• _RECORDS PROVIDED_
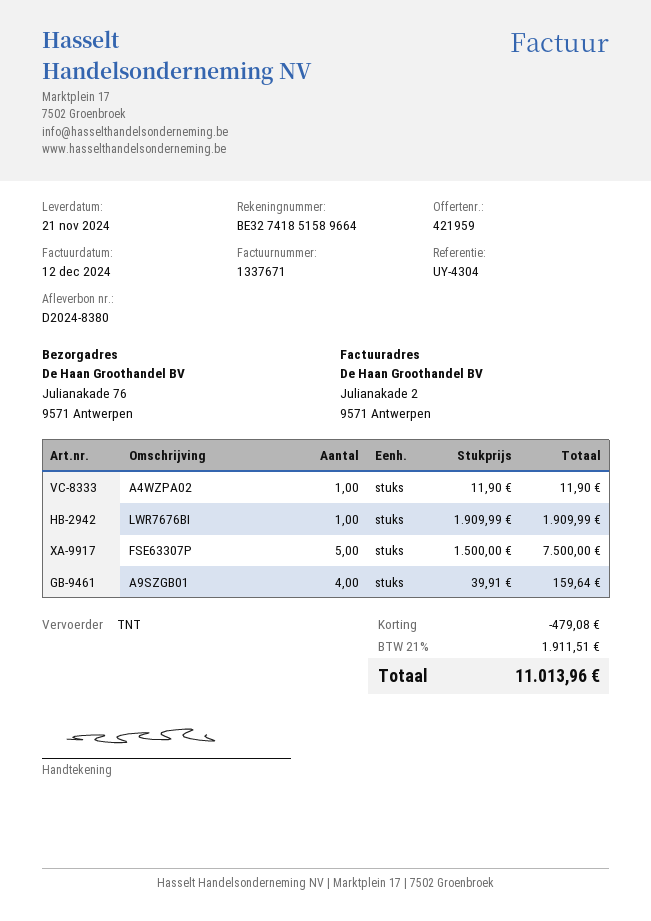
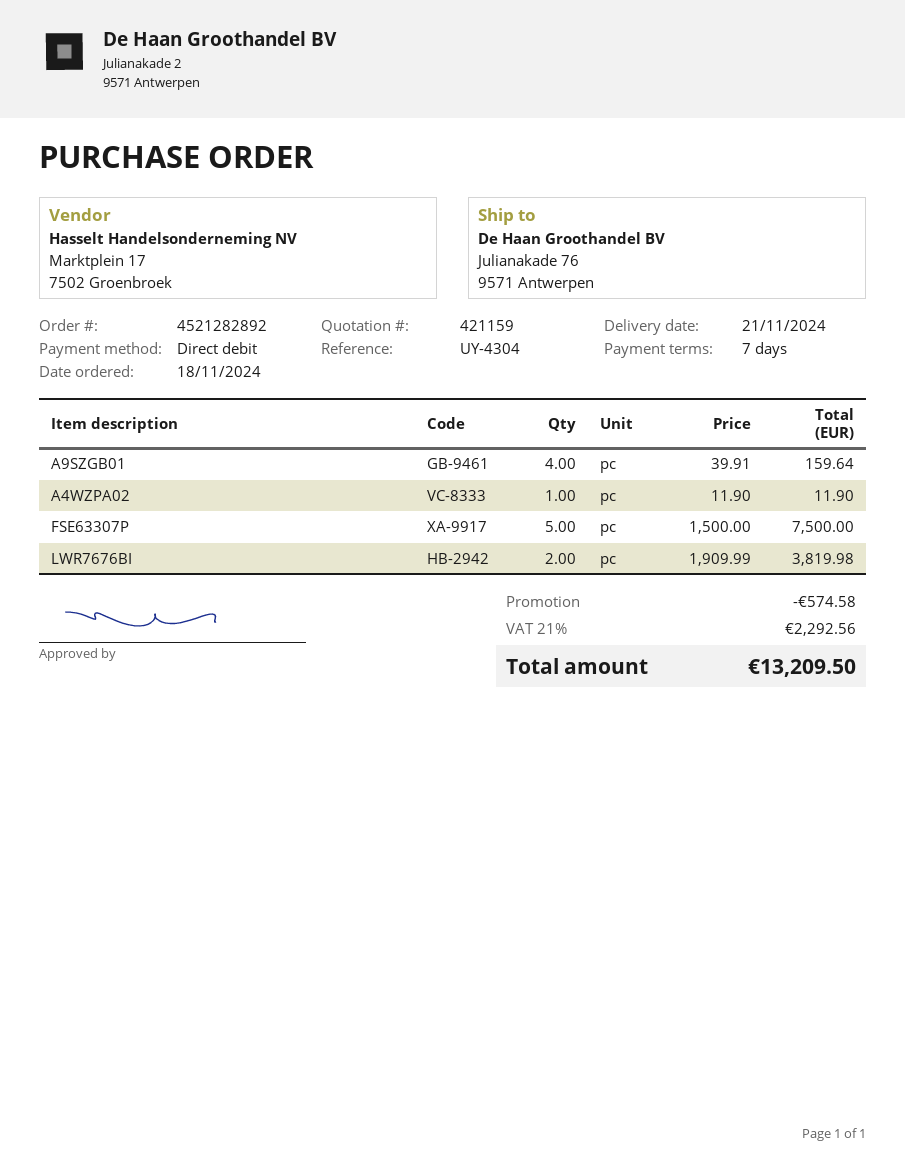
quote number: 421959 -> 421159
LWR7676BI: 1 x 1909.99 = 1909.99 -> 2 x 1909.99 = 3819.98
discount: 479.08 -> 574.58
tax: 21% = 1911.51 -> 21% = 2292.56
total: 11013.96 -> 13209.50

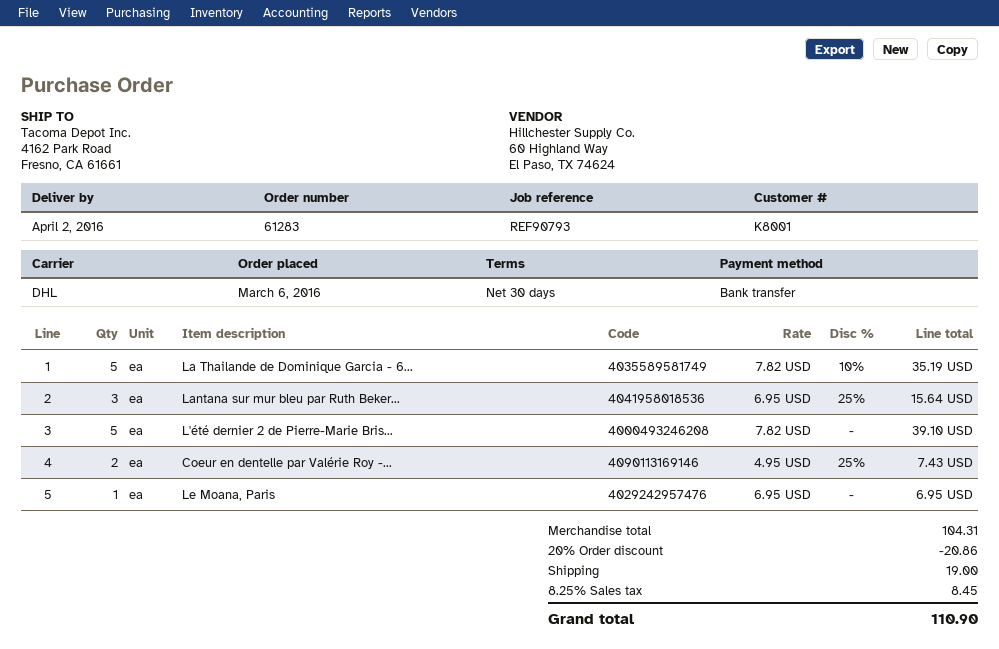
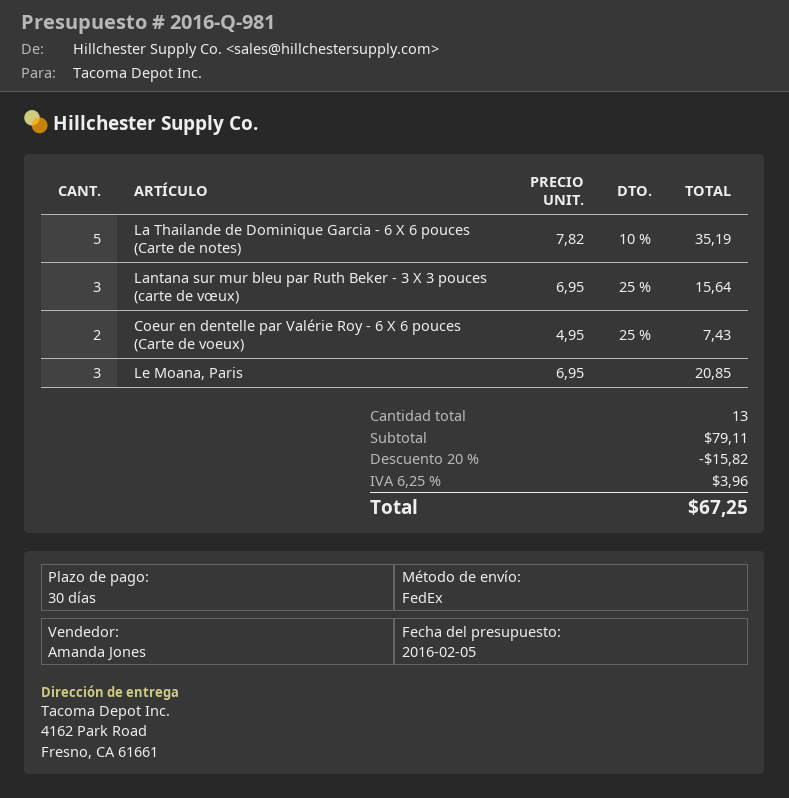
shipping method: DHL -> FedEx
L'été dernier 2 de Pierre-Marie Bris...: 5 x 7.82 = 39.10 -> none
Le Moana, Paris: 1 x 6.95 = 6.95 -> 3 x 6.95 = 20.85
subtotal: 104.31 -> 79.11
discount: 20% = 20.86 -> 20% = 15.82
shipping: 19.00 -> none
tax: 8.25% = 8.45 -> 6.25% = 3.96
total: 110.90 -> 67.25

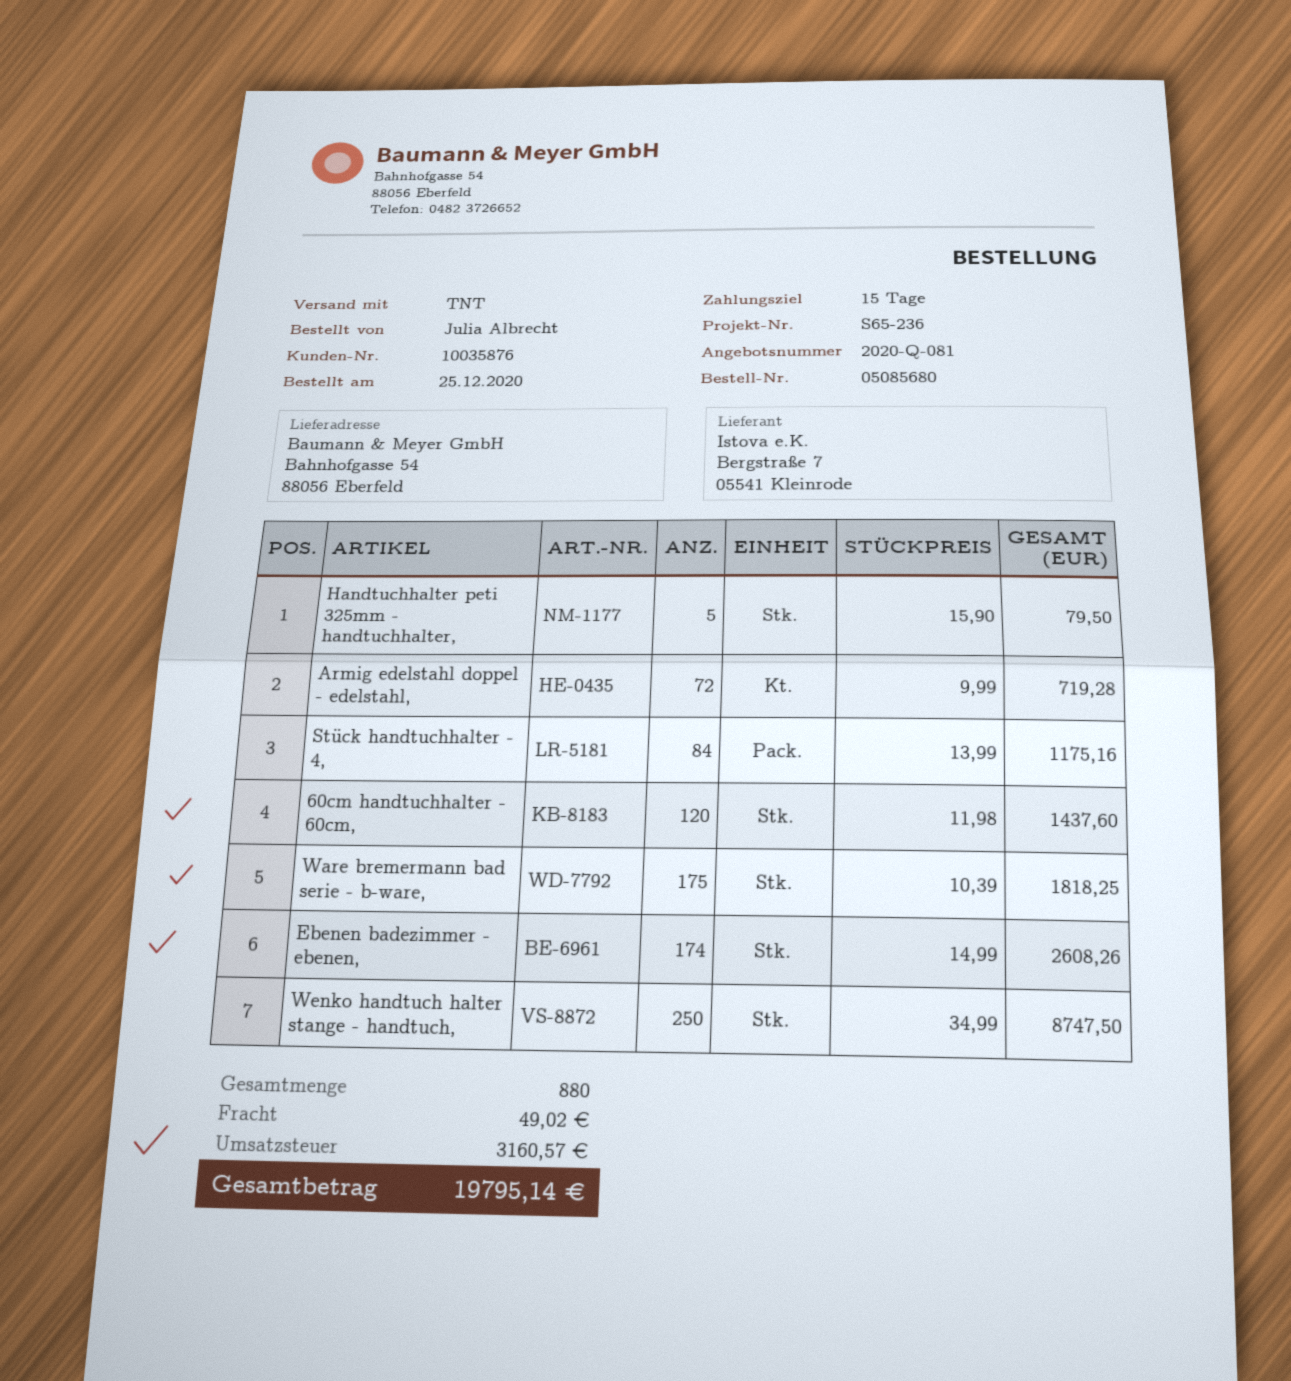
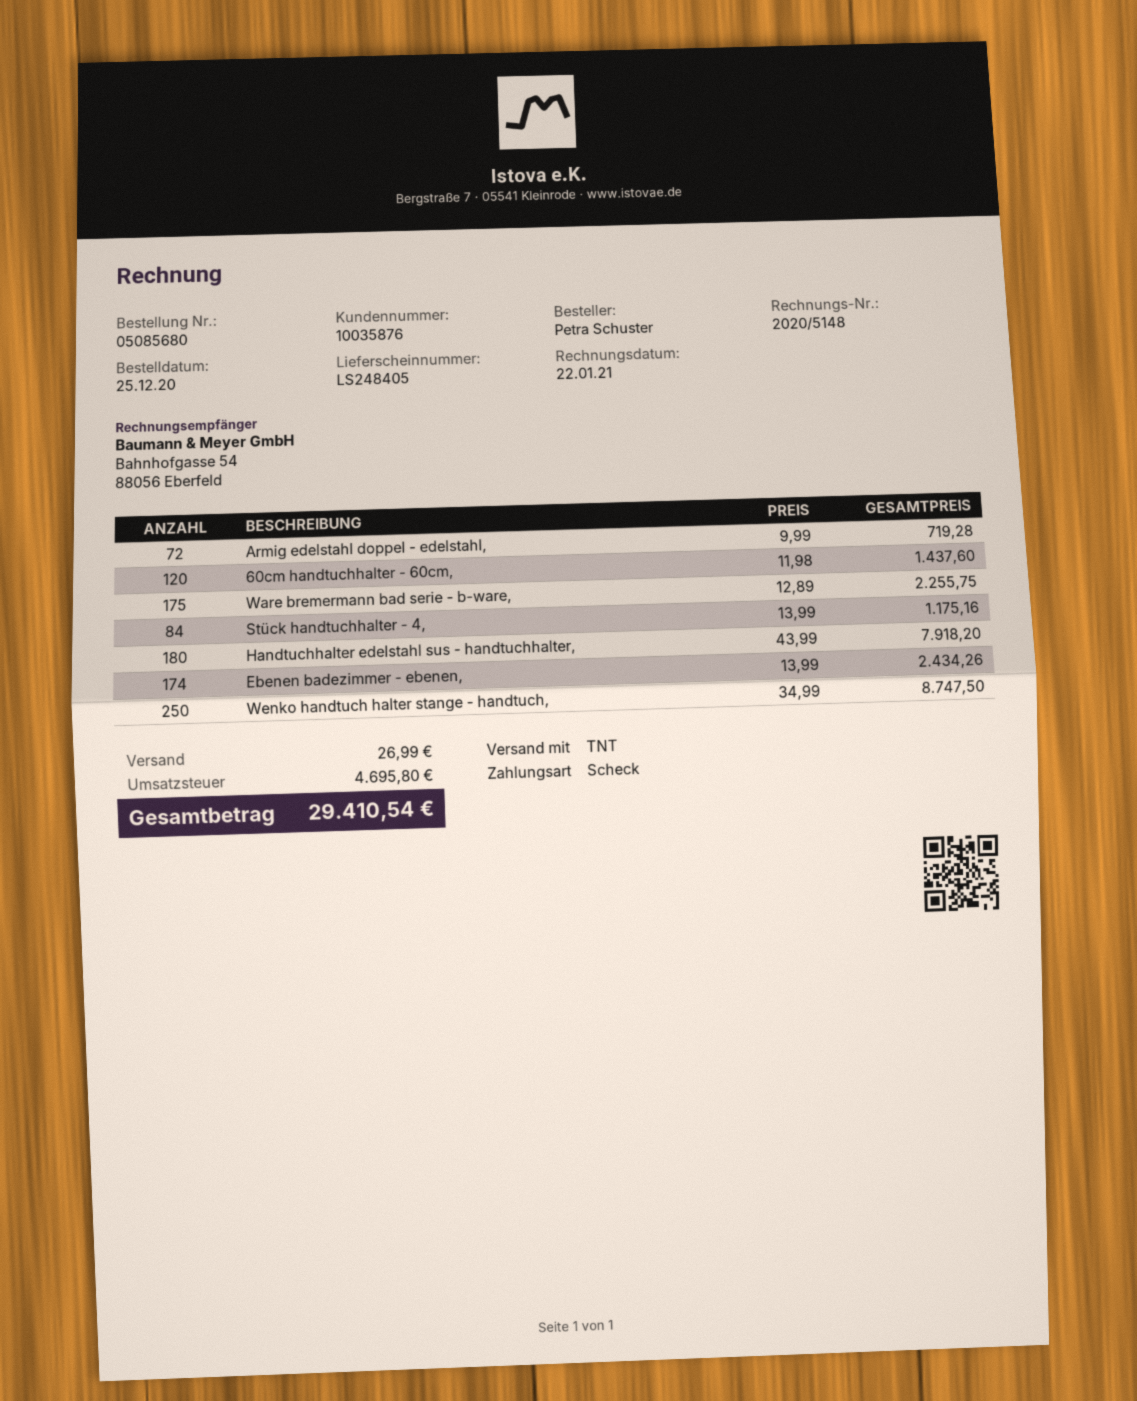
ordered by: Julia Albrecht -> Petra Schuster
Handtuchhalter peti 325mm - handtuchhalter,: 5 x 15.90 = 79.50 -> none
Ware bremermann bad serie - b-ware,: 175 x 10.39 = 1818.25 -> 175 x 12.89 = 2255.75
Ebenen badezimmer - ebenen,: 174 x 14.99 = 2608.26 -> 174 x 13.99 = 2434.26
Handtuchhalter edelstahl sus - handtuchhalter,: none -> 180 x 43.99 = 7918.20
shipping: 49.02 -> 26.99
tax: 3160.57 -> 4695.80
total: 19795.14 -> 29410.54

• _EXERCISE REQUIREMENTS_
Nothing but the lines from the one containing "subtotal: 104.31 -> 79.11" through the end of the listing is to be output, and those lines are to be output exactly, pictures excluded.

• _RESPONSE TO THE EXERCISE_
subtotal: 104.31 -> 79.11
discount: 20% = 20.86 -> 20% = 15.82
shipping: 19.00 -> none
tax: 8.25% = 8.45 -> 6.25% = 3.96
total: 110.90 -> 67.25

ordered by: Julia Albrecht -> Petra Schuster
Handtuchhalter peti 325mm - handtuchhalter,: 5 x 15.90 = 79.50 -> none
Ware bremermann bad serie - b-ware,: 175 x 10.39 = 1818.25 -> 175 x 12.89 = 2255.75
Ebenen badezimmer - ebenen,: 174 x 14.99 = 2608.26 -> 174 x 13.99 = 2434.26
Handtuchhalter edelstahl sus - handtuchhalter,: none -> 180 x 43.99 = 7918.20
shipping: 49.02 -> 26.99
tax: 3160.57 -> 4695.80
total: 19795.14 -> 29410.54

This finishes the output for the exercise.